DR. Lipur Riyantiningtyas: Serat Otot Seperti Gudeg (1)

By nova.id, Rabu, 8 Desember 2010 | 17:00 WIB
DR (nova.id)

DR (nova.id)
DR (nova.id)

"Saat Merapi "istirahat" erupsi, dr Lipur bersama rekan mengunjungi Desa Kinahrejo, melihat kondisi rumah Pak Udi yang sudah rata dengan tanah (Foto:Dok Pri) "

Apakah menjadi dokter cita-cita sejak kecil?

Awalnya saya malah enggak berniat jadi dokter. Saya inginnya bekerja di lapangan. Inginnya, saya punya pekerjaan yang bisa pakai jins dan kaus ke mana-mana. Malah saya sudah mendaftar di Fakultas Pertambangan dan diterima pula. Tapi saya tetap ikut UMPTN, eh, diterima di Fakultas Kedokteran Universitas Gadjah Mada. Setelah jadi dokter, saya akhirnya tahu, kalau jadi dokter itu juga bisa asyik, kok. Bisa pakai jins dan kaus juga. Ha ha ha.

Kenapa memilih mendalami ilmu forensik?

Forensik itu paling menarik, menurut saya. Banyak hal yang bisa ditemukan ketika menghadapi jenazah. Banyak teka-teki yang harus dipecahkan. Kalau dokter biasa, kan, bisa langsung mendiagnosa. Kalau forensik, banyak yang harus dicermati. Seperti detektif saja. Kebetulan, sejak kecil saya senang baca buku yang berbau detektif-detektifan.
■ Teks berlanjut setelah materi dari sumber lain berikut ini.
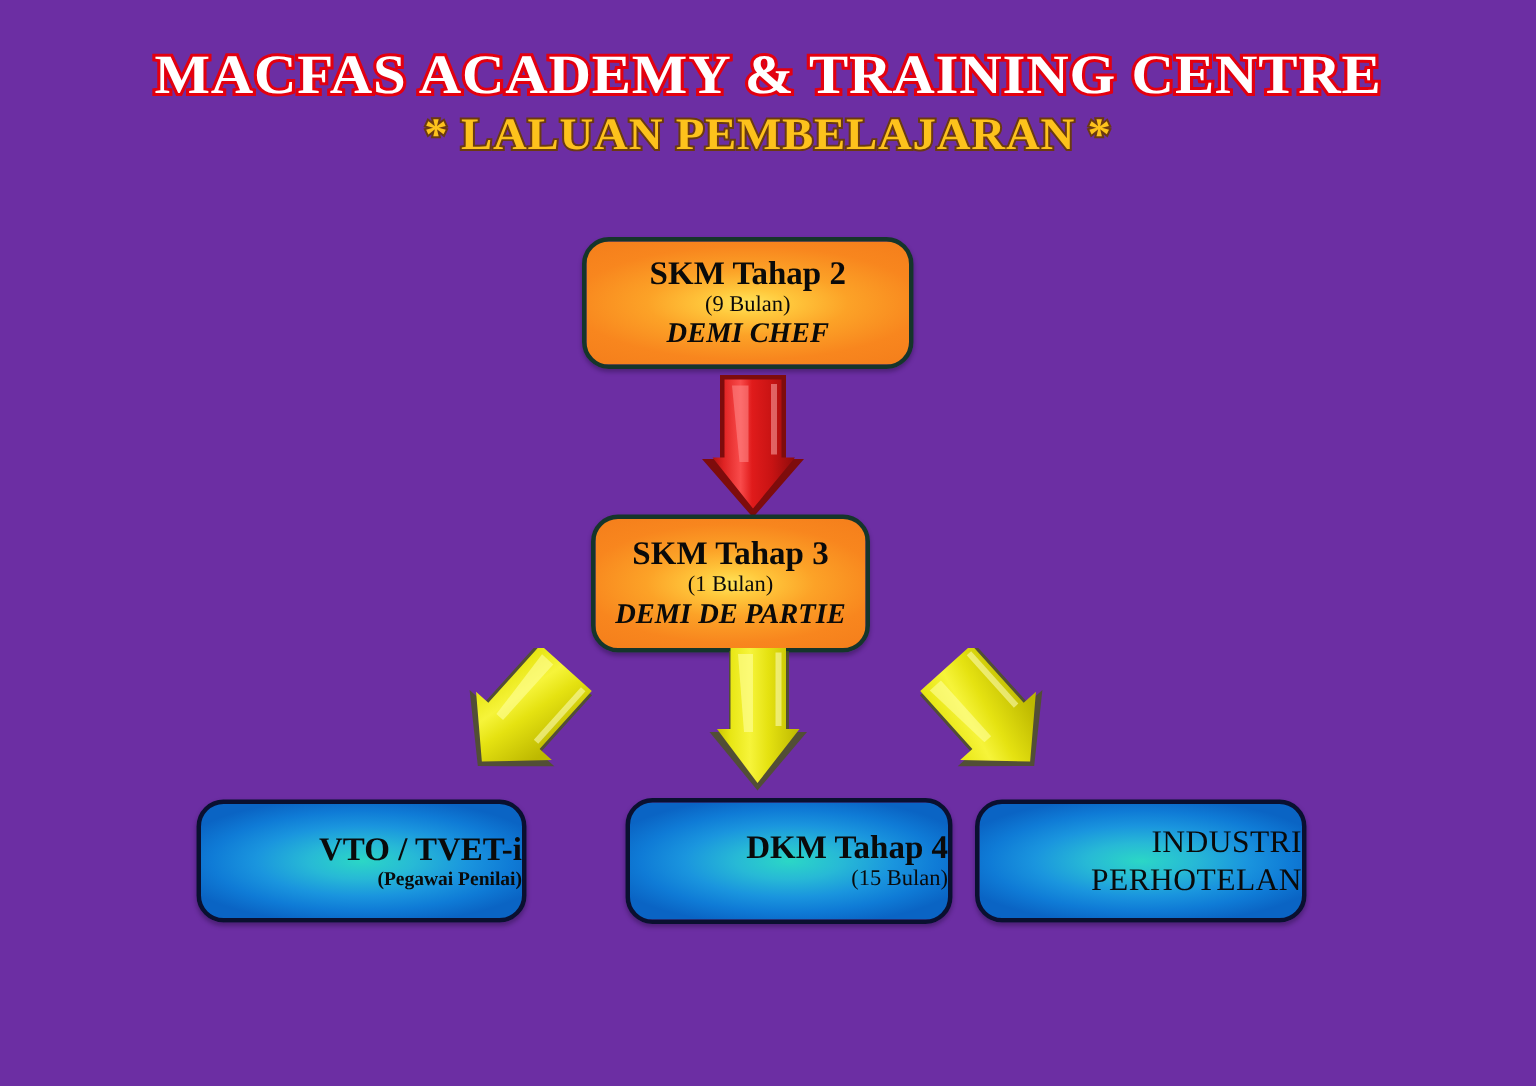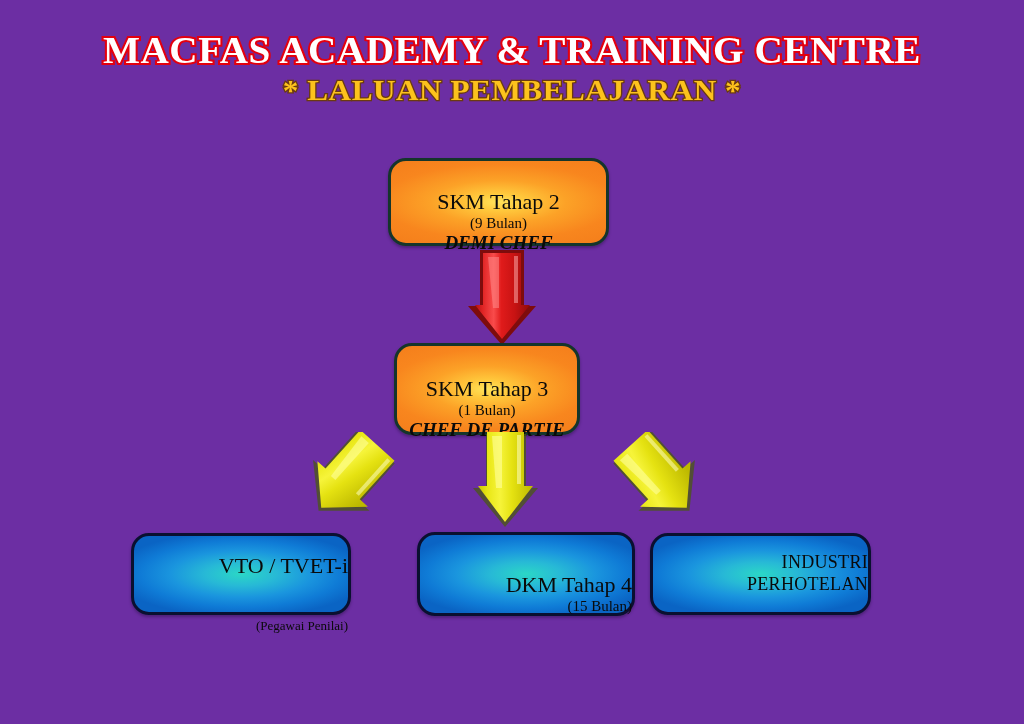--- a/index.html
+++ b/index.html
@@ -84,11 +84,10 @@
     align-items: flex-end;
   }
   .line1 {
-    font-weight: normal;
+    font-weight: bold;
     font-size: 22px;
     line-height: 1.12;
     color: #0A0A0A;
-    margin-top: 40px;
   }
   .line2 {
     font-weight: normal;

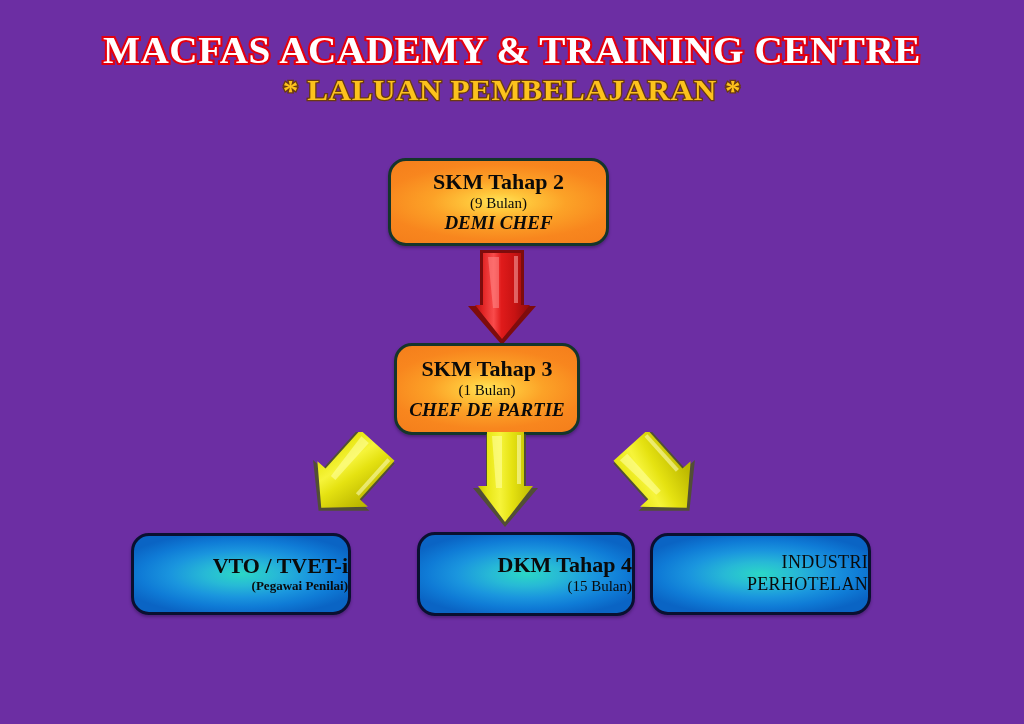--- a/index.html
+++ b/index.html
@@ -168,7 +168,7 @@
   <div class="node orange" id="node-skm3">
     <span class="line1">SKM Tahap 3</span>
     <span class="line2">(1 Bulan)</span>
-    <span class="line3">CHEF DE PARTIE</span>
+    <span class="line3">DEMI DE PARTIE</span>
   </div>
 
   <div class="arrow" id="arrow-yel-left">

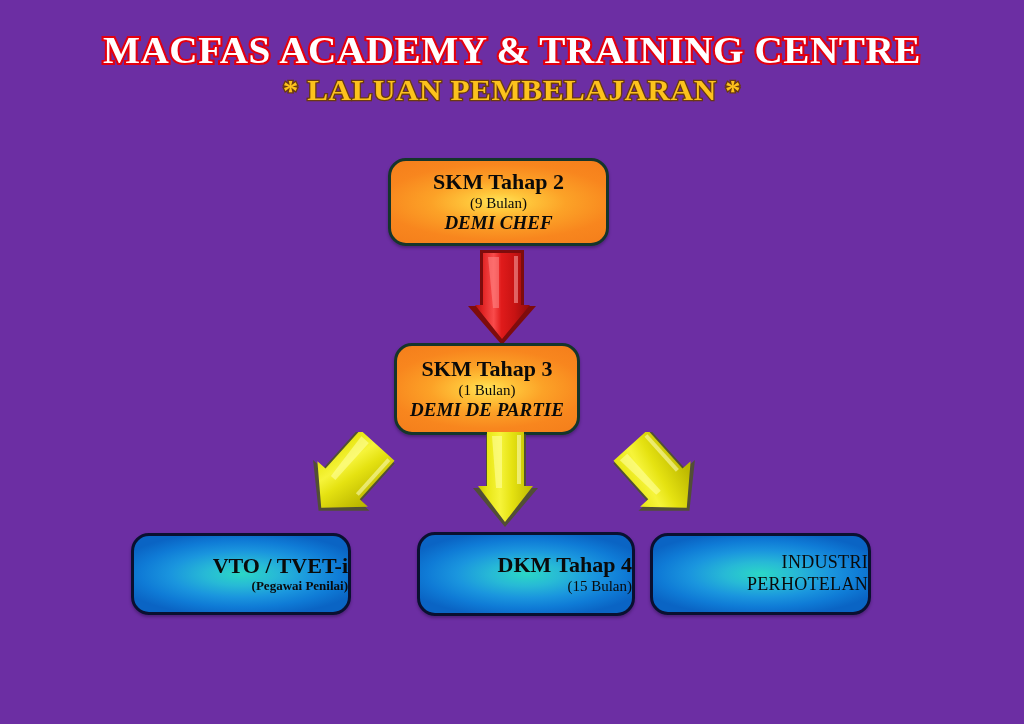--- a/index.html
+++ b/index.html
@@ -104,7 +104,7 @@
   }
   .line-plain {
     font-weight: normal;
-    font-size: 18px;
+    font-size: 21px;
     line-height: 1.2;
     color: #0A0A0A;
     letter-spacing: .3px;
Jadi setelah saya lulus kedokteran dan sedang jadi co-ass, saya perhatikan jarang yang mau mengambil ilmu forensik, jadi regenerasinya enggak jalan. Akhirnya saya pikir, seru juga kalau mengambil forensik.

(Saat ini, dr. Lipur Riyantiningtyas menjabat sebagai Kepala Instalasi Kedokteran Forensik RS Sardjito Yogyakarta. Kariernya melesat cepat, dan merupakan dokter wanita pertama yang menjabat di posisi itu.)

Pernah merasa takut saat menjalankan tugas?

Kalau jijik atau seram, sih, enggak pernah, ya. Tapi, awal jadi mahasiswa, saya dijejali mata kuliah anatomi sampai enek. Bahkan waktu itu, saya sampai enggak mau makan gudeg berhari-hari. Soalnya, waktu belajar jaringan otot yang sudah busuk dan dibelah, ya, bentuknya berserat-serta seperti gudeg itu. Ha ha ha. Setidaknya itulah yang saya khayalkan.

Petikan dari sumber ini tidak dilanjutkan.